=== The task ===
Among the records that follow, find the line with "text-align: center ->" and the line with "html: <span>Kauçuk ve". Set down those lines and all lines between them exactly, without adding anything.

=== Input material ===
------

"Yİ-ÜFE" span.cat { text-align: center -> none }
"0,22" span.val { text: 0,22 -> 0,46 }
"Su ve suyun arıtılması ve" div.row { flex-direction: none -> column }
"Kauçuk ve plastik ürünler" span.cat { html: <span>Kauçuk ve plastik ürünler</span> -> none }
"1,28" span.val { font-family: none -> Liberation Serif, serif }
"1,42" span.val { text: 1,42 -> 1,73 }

------

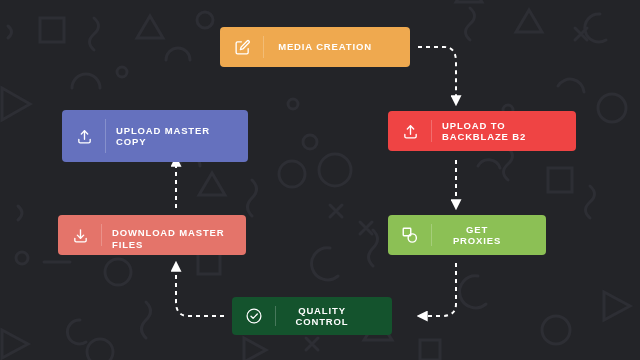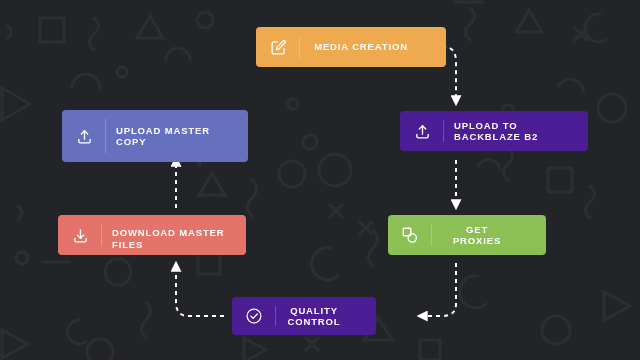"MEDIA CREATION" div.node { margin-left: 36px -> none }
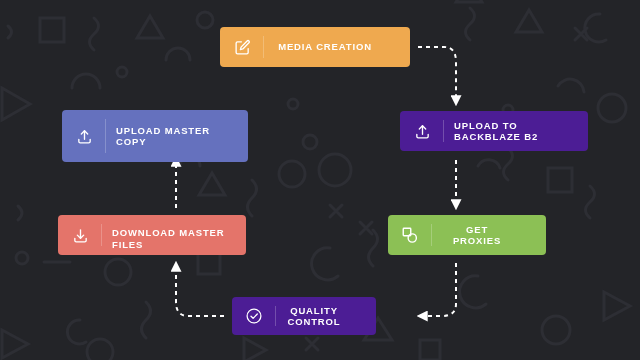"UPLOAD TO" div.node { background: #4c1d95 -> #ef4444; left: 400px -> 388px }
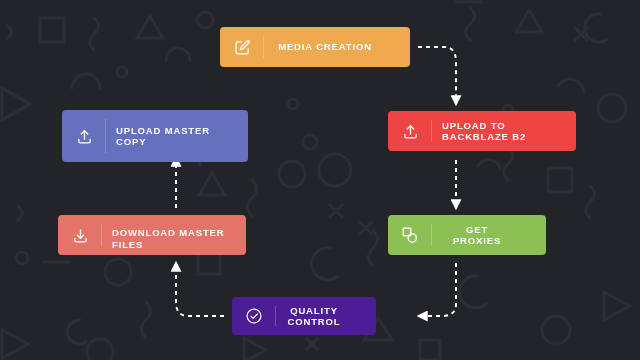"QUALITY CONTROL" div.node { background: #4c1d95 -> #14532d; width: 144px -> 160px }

------

=== Result for this exercise ===
"Yİ-ÜFE" span.cat { text-align: center -> none }
"0,22" span.val { text: 0,22 -> 0,46 }
"Su ve suyun arıtılması ve" div.row { flex-direction: none -> column }
"Kauçuk ve plastik ürünler" span.cat { html: <span>Kauçuk ve plastik ürünler</span> -> none }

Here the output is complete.